Three in four CEOs in West Africa believe the economies of their own countries and that of the world as a whole will continue to shrink, reflecting the challenges of high inflation as well as the ongoing Russia-Ukraine war. Their concerns emerge from the sample of West African CEOs in PwC’s 26th annual global CEO survey, conducted in the last quarter of 2022.
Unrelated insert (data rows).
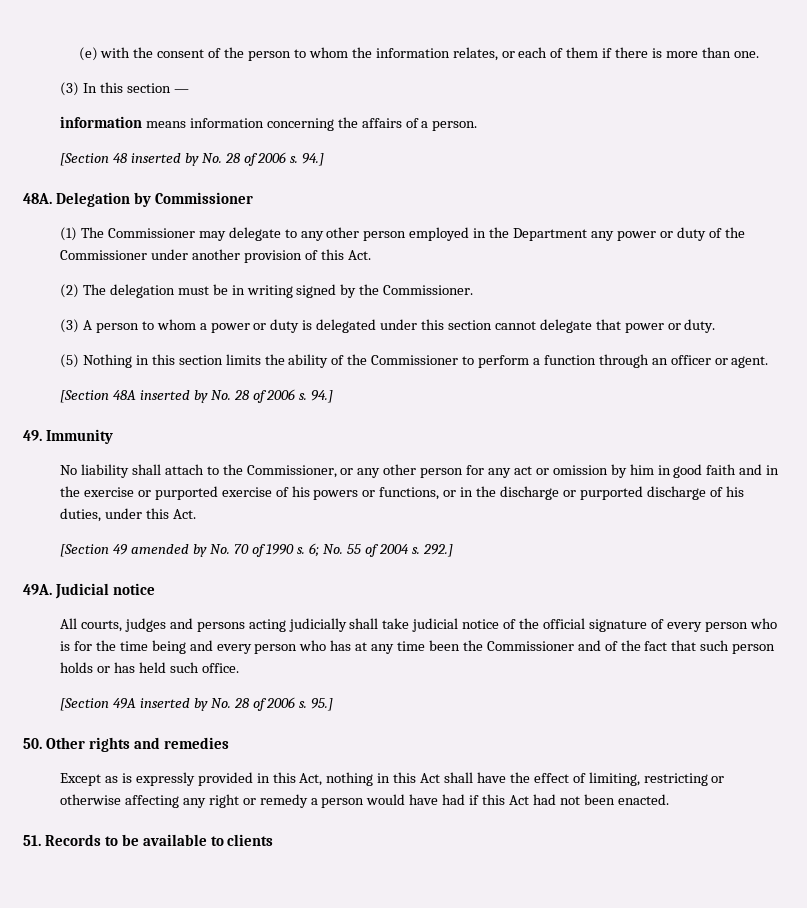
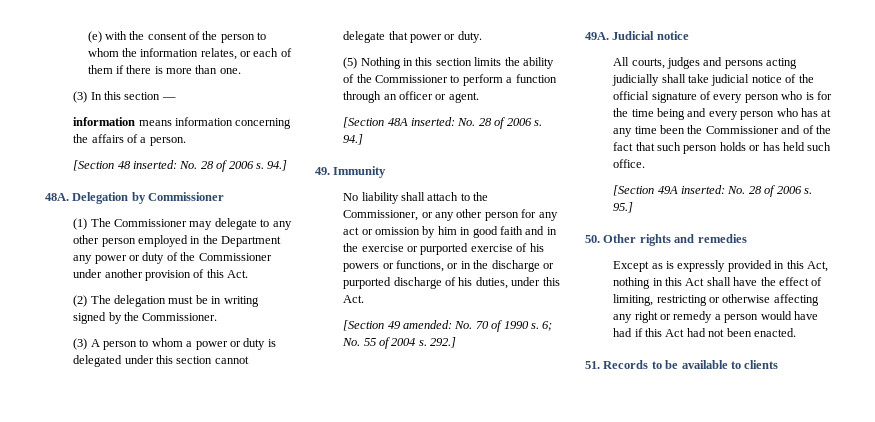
- [Section 48 inserted by No. 28 of 2006 s.
+ [Section 48 inserted: No. 28 of 2006 s.
- [Section 48A inserted by No. 28 of 2006 s.
+ [Section 48A inserted: No. 28 of 2006 s.
- [Section 49 amended by No. 70 of 1990 s.
+ [Section 49 amended: No. 70 of 1990 s.
- [Section 49A inserted by No. 28 of 2006 s.
+ [Section 49A inserted: No. 28 of 2006 s.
Despite the challenges, half of the West African CEOs believe their companies will remain economically viable in the long term (10 years and more) if they remain on their current path. And two in three are ‘extremely optimistic’ about their companies’ prospects for revenue growth in the next three years.

Threat exposure

Inflation rates in Ghana and Nigeria are among the highest in Africa, placing significant strain on companies operating there. Half of the West African CEOs surveyed expect their exposure to rising inflation to remain extremely high over the next five years.

Tech

Nearly three-quarters of respondents expect their companies to be moderately or extremely exposed to cyber risk in the next half decade. Despite the inherent risks in technology adoption, four in five of the CEOs surveyed plan to invest in process and systems automation, prioritising investment in cloud, AI and other advanced tech as well as in upskilling staff.

Climate risk

Up to 32 million West Africans may be forced to move by 2050 as a consequence of climate change unless effective action is taken before 2030, according to United Nations figures. Although four in five of West African CEOs believe climate change is not an immediate risk for the companies, half of those surveyed say their companies have either taken or started to take steps to reduce the climate impact their operations have, while another quarter will implement mitigation action plans.

Industry disruptors

Like CEOs around the world, those in West Africa recognise the susceptibility of their businesses to continuing disruption fuelled by the pandemic and the Russia-Ukraine war. Changes in regulation and technology disruptors are expected to have the most significant impact on profitability over the next decade.

Talent

To meet the immediate and medium-term economic risks, CEOs say they are reducing operating costs, diversifying their product/service offerings, and finding alternative suppliers.

With skills shortages one of the major profit-suppressors in the near term, particularly in the energy and technology sectors where most of the West African CEOs surveyed operate, only a quarter are implementing hiring freezes, and even fewer are axeing staff.